Your task:
Please give an exact printout of the records, without any pictures.

Records to process:

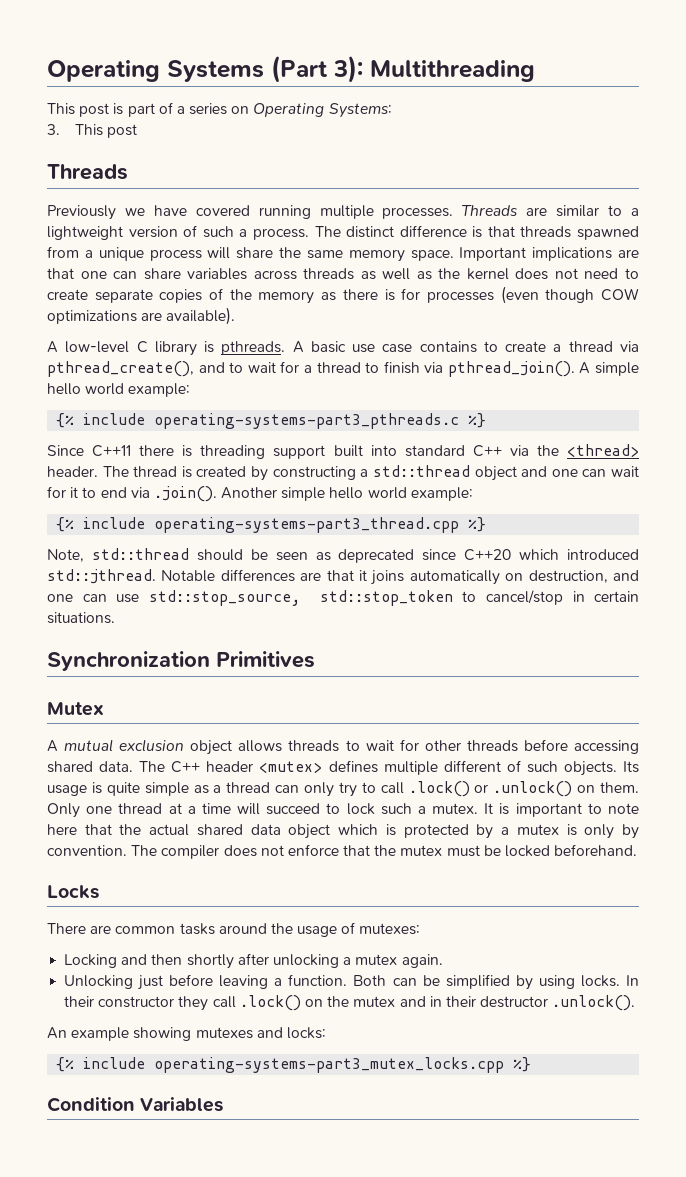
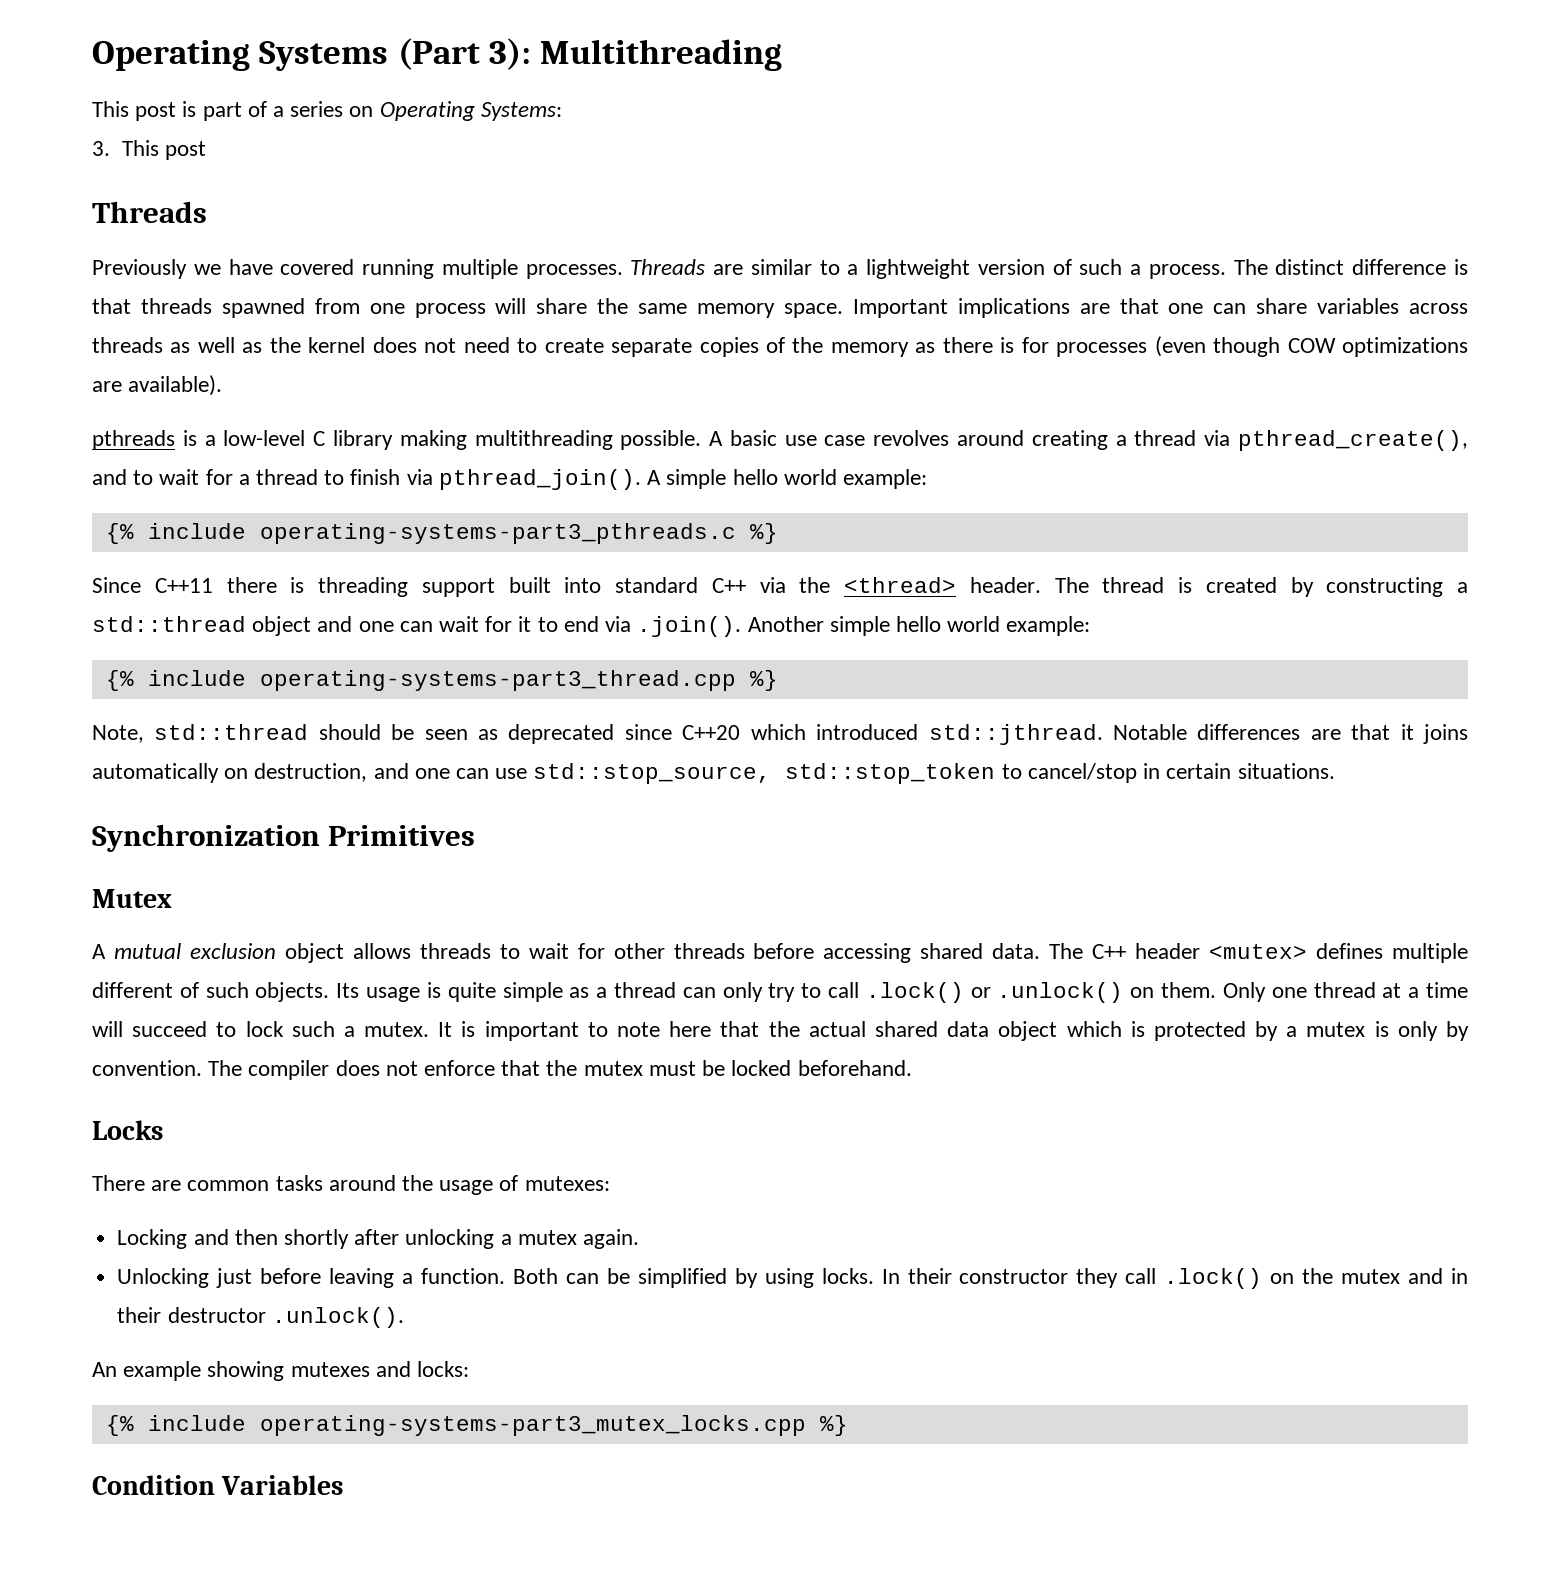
- The distinct difference is that threads spawned from a unique process will share the same memory space.
+ The distinct difference is that threads spawned from one process will share the same memory space.
- A low-level C library is pthreads.
+ pthreads is a low-level C library making multithreading possible.
- A basic use case contains to create a thread via pthread_create(), and to wait for a thread to finish via pthread_join().
+ A basic use case revolves around creating a thread via pthread_create(), and to wait for a thread to finish via pthread_join().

Answer space:
- The distinct difference is that threads spawned from a unique process will share the same memory space.
+ The distinct difference is that threads spawned from one process will share the same memory space.
- A low-level C library is pthreads.
+ pthreads is a low-level C library making multithreading possible.
- A basic use case contains to create a thread via pthread_create(), and to wait for a thread to finish via pthread_join().
+ A basic use case revolves around creating a thread via pthread_create(), and to wait for a thread to finish via pthread_join().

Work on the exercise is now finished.